I can honestly say that, through the magic of a power greater than myself, and the love of my sponsor, that bastard died with my contempt for him still as clean and pure as it was the first time he dragged me through the house by my hair and threw me out the back door. However, in addition to the contempt, there was a respect for myself that I’d never had before.
In the thirteen or so years between the day I left his house, and the day he died in a nursing home in Pasadena where he swore up and down that the nurses hit him, something happened for me. It’s never going to be a Lifetime original movie, but I learned about the kind of person I really am. Not the reactionary victim that his special brand of parenting helped mold me into, but who I really am. What I really believe in. And part of that is dignity. The kind of dignity that no one can take from you. The kind of dignity that says that I can be polite, even decent, to the worst man I know, not for his benefit, but because I try to be polite to every person. So, at the end of his life, I spoke to him with respect when I did see him, but in general, I avoided him whenever possible.
I had the dignity to treat him with the common human decency he never gave anyone else. But I also had an assumption of his dignity, one element of which is for him, as an adult, and as a man, to make his own choices and live with his own consequences. The way he lived made it so that no one would take him in at the end. The way he treated people meant that no one was concerned for his safety. And gee, that’s mighty sad, but a man makes his choices, and those were the choices he made.

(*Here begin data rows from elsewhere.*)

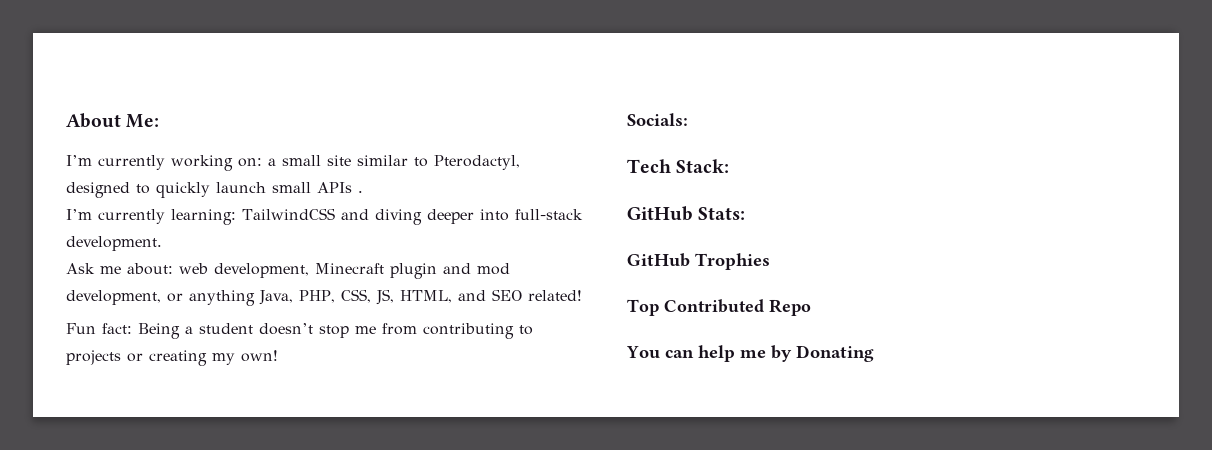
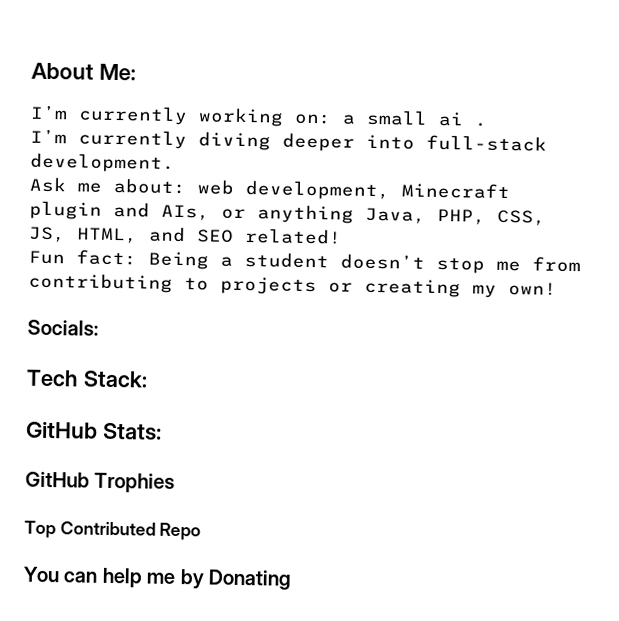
- I’m currently working on: a small site similar to Pterodactyl, designed to quickly launch small APIs .
+ I’m currently working on: a small ai .
- I’m currently learning: TailwindCSS and diving deeper into full-stack development.
+ I’m currently diving deeper into full-stack development.
- Ask me about: web development, Minecraft plugin and mod development, or anything Java, PHP, CSS, JS, HTML, and SEO related!
+ Ask me about: web development, Minecraft plugin and AIs, or anything Java, PHP, CSS, JS, HTML, and SEO related!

When he finally died, I was completely surprised to be sad. Not about him, I was glad he was gone. He did nothing but hurt people. I was sad for him. Here was a man who had nothing inside him but the infectious bile of his own hatred, who nobody wanted, and nobody mourned. He had no children of his own (my mother and uncle’s real father died when they were toddlers), no protégés, no one who remembered him with anything approaching fondness. What a waste.
That’s how I feel about Fred Phelps. I’m not sad he’s dead, I’m sad he ever lived in the first place. He was a noxious, used tampon of a man who snail-trailed his hateful bullshit all over otherwise decent people who were just trying to bury their kids or live their lives. I don’t need to throw a party, or picket his funeral, because it turns out that I’m not the kind of person who would picket a funeral. Of anybody. But I am the kind of person who will feel great relief when a jerk like that dies. No matter how much he unintentionally helped the gay rights movement.